RECORDS FOR THE EXERCISE
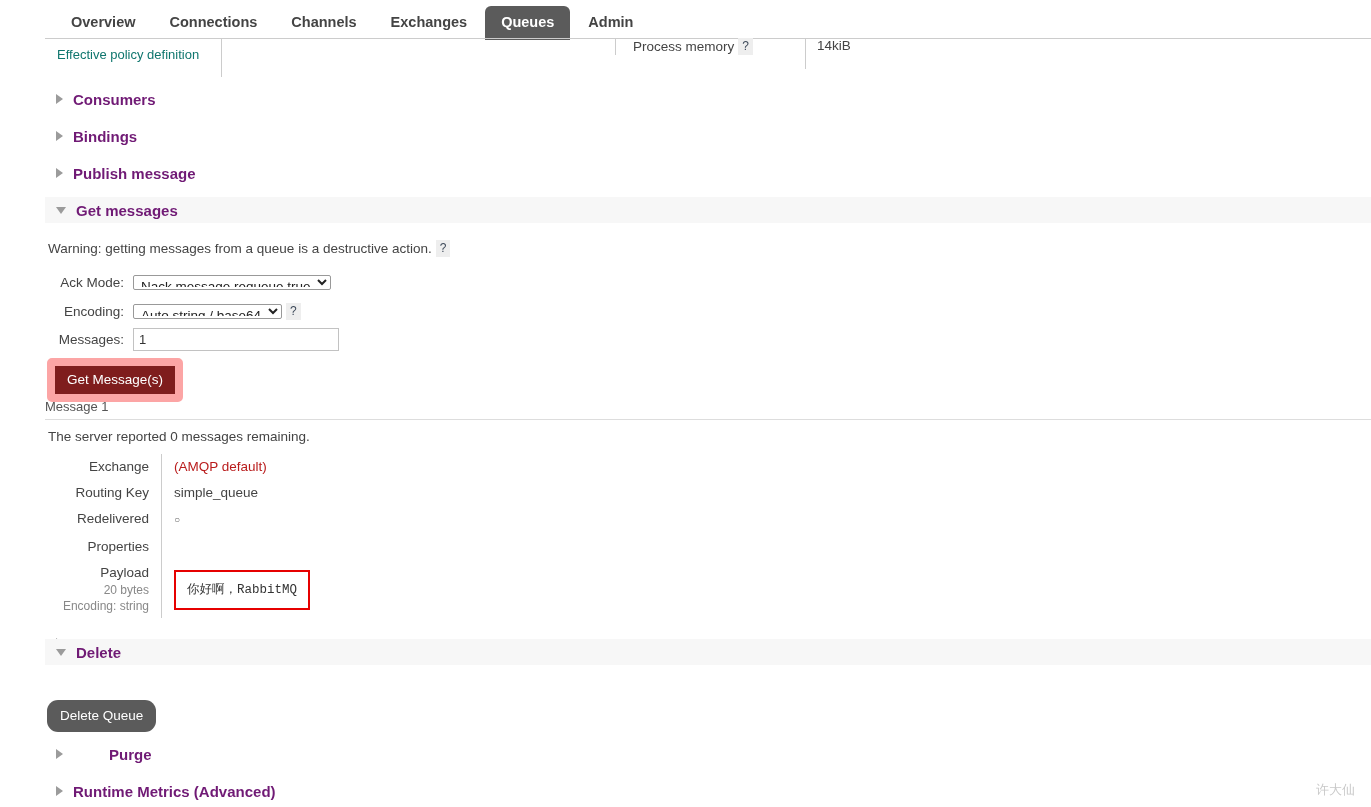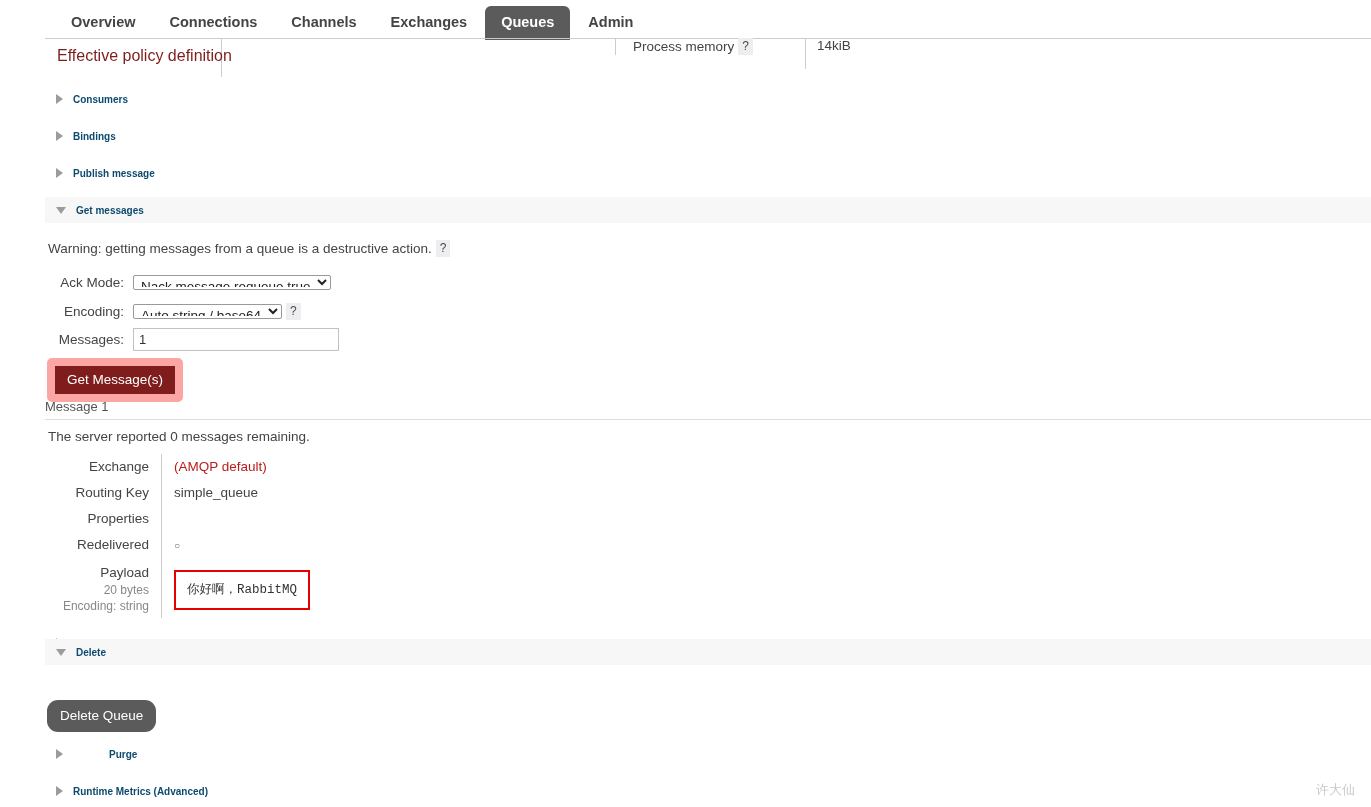--- a/index.html
+++ b/index.html
@@ -49,8 +49,8 @@
   .stats-cell-label {
     position: absolute;
     top: 8px;
-    font-size: 16px;
-    color: #7f1d1d;
+    font-size: 13px;
+    color: #0f766e;
     white-space: nowrap;
   }
   #effective-policy-label { left: 12px; }

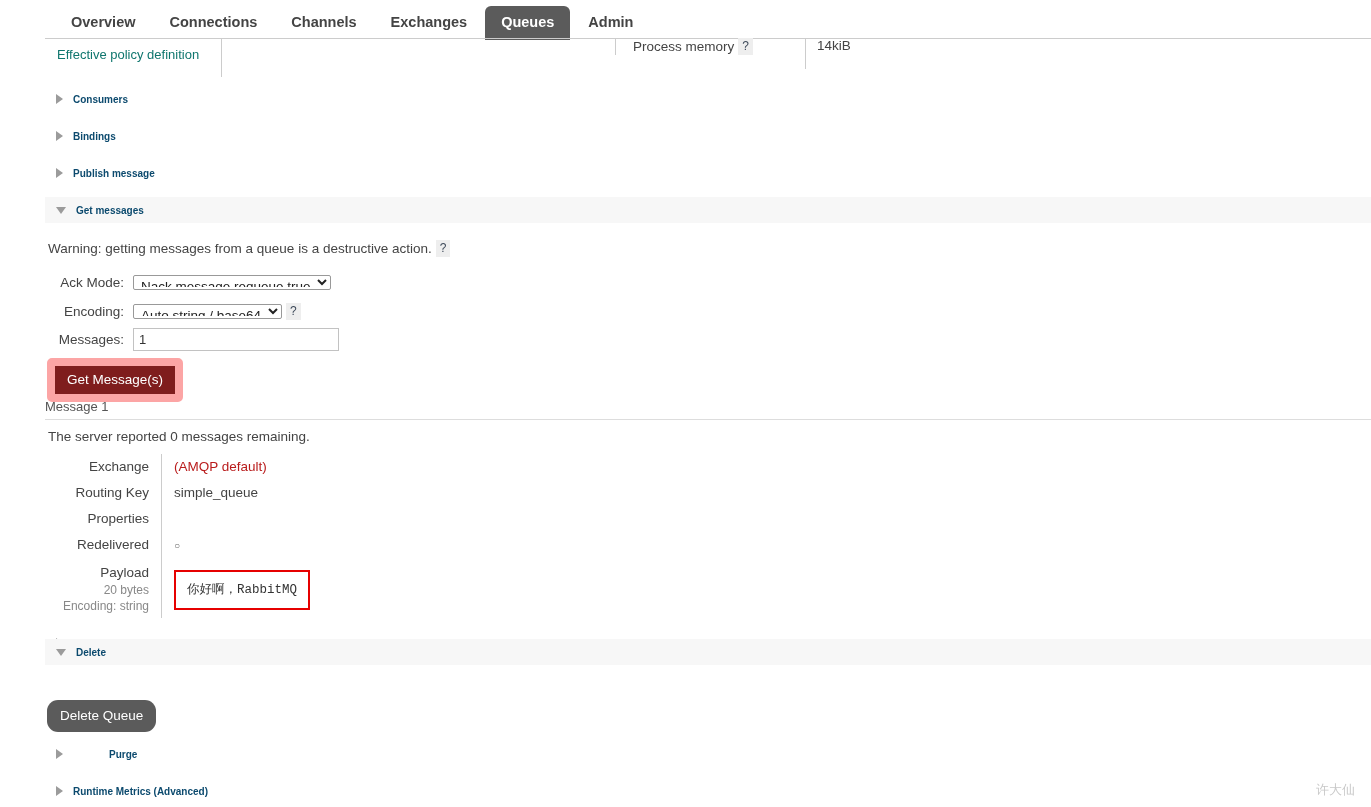--- a/index.html
+++ b/index.html
@@ -111,9 +111,9 @@
   }
   .section-header.expanded { background: #f7f7f7; }
   .section-title {
-    font-size: 10px;
+    font-size: 15px;
     font-weight: bold;
-    color: #0c4a6e;
+    color: #701a75;
     margin-left: 10px;
     white-space: nowrap;
   }

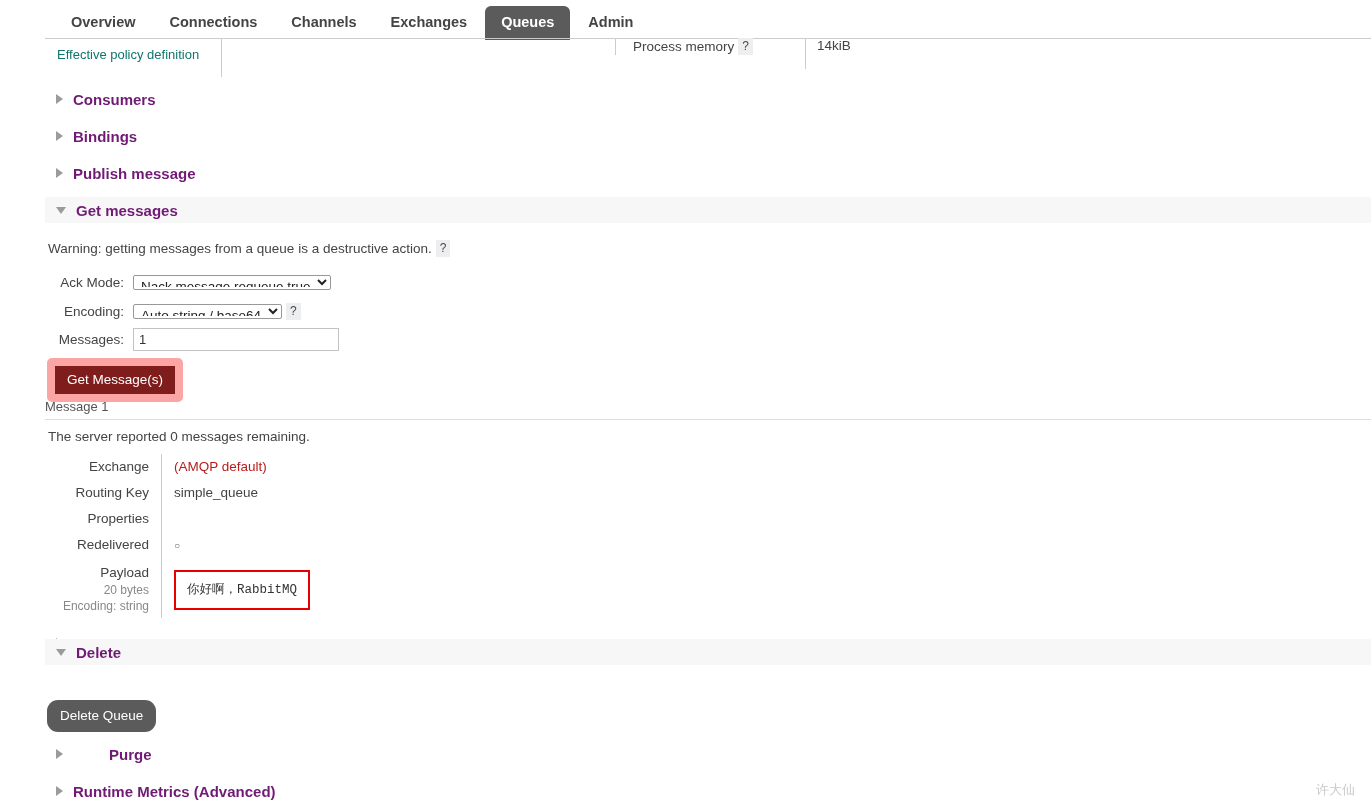--- a/index.html
+++ b/index.html
@@ -348,12 +348,12 @@
     <div class="prop-value">simple_queue</div>
   </div>
   <div class="prop-row">
+    <div class="prop-label">Redelivered</div>
+    <div class="prop-value tiny">○</div>
+  </div>
+  <div class="prop-row">
     <div class="prop-label">Properties</div>
     <div class="prop-value"></div>
-  </div>
-  <div class="prop-row">
-    <div class="prop-label">Redelivered</div>
-    <div class="prop-value tiny">○</div>
   </div>
   <div class="prop-row">
     <div class="prop-label">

EXERCISE REQUIREMENTS
Leave the pictures out. Output exactly, and only, the lines from the one with "font-weight: bold;" through the last line of the listing above, both included.

SOLUTION TO THIS EXERCISE
     font-weight: bold;
-    color: #0c4a6e;
+    color: #701a75;
     margin-left: 10px;
     white-space: nowrap;
   }

--- a/index.html
+++ b/index.html
@@ -348,12 +348,12 @@
     <div class="prop-value">simple_queue</div>
   </div>
   <div class="prop-row">
+    <div class="prop-label">Redelivered</div>
+    <div class="prop-value tiny">○</div>
+  </div>
+  <div class="prop-row">
     <div class="prop-label">Properties</div>
     <div class="prop-value"></div>
-  </div>
-  <div class="prop-row">
-    <div class="prop-label">Redelivered</div>
-    <div class="prop-value tiny">○</div>
   </div>
   <div class="prop-row">
     <div class="prop-label">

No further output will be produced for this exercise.